_What the exercise asks_
Only the lines from the top of the records below through the line containing "help to make the graph more interpretable." should be printed, exactly and without pictures.

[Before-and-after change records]
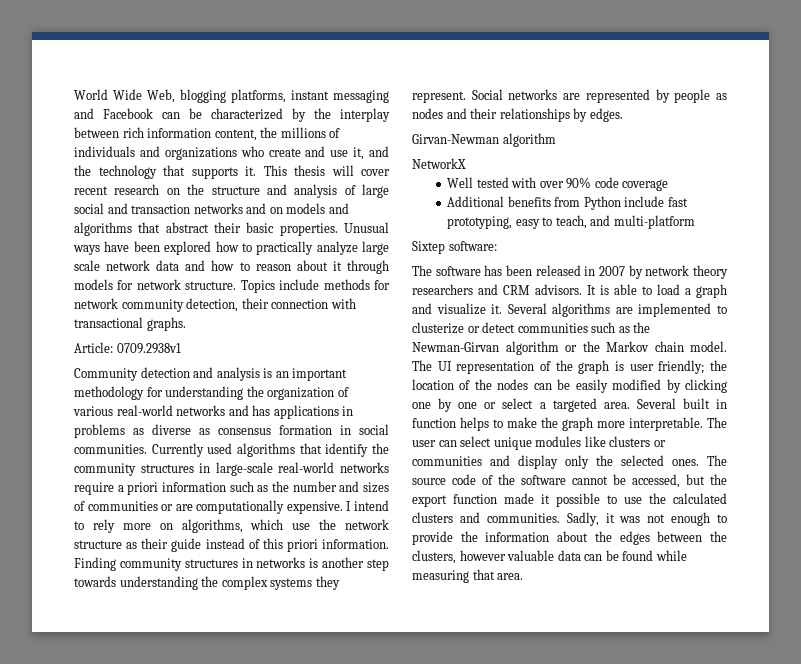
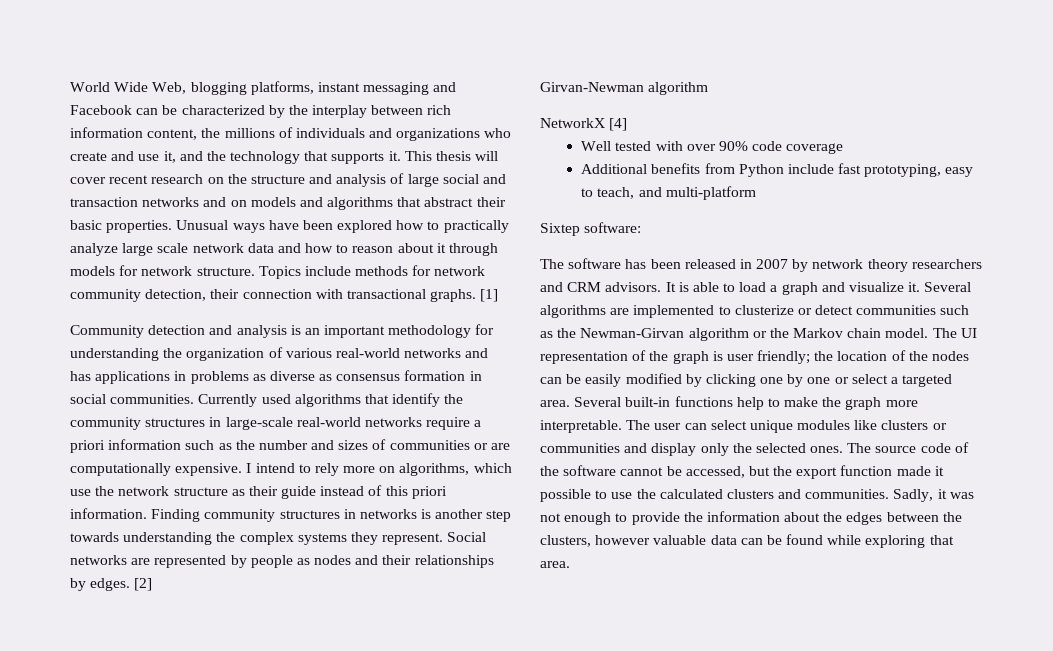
- Topics include methods for network community detection, their connection with transactional graphs.
- Article: 0709.2938v1
+ Topics include methods for network community detection, their connection with transactional graphs. [1]
+ [2]
- NetworkX
+ NetworkX [4]
- Several built in function helps to make the graph more interpretable.
+ Several built-in functions help to make the graph more interpretable.
- Sadly, it was not enough to provide the information about the edges between the clusters, however valuable data can be found while measuring that area.
+ Sadly, it was not enough to provide the information about the edges between the clusters, however valuable data can be found while exploring that area.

_Task answer_
- Topics include methods for network community detection, their connection with transactional graphs.
- Article: 0709.2938v1
+ Topics include methods for network community detection, their connection with transactional graphs. [1]
+ [2]
- NetworkX
+ NetworkX [4]
- Several built in function helps to make the graph more interpretable.
+ Several built-in functions help to make the graph more interpretable.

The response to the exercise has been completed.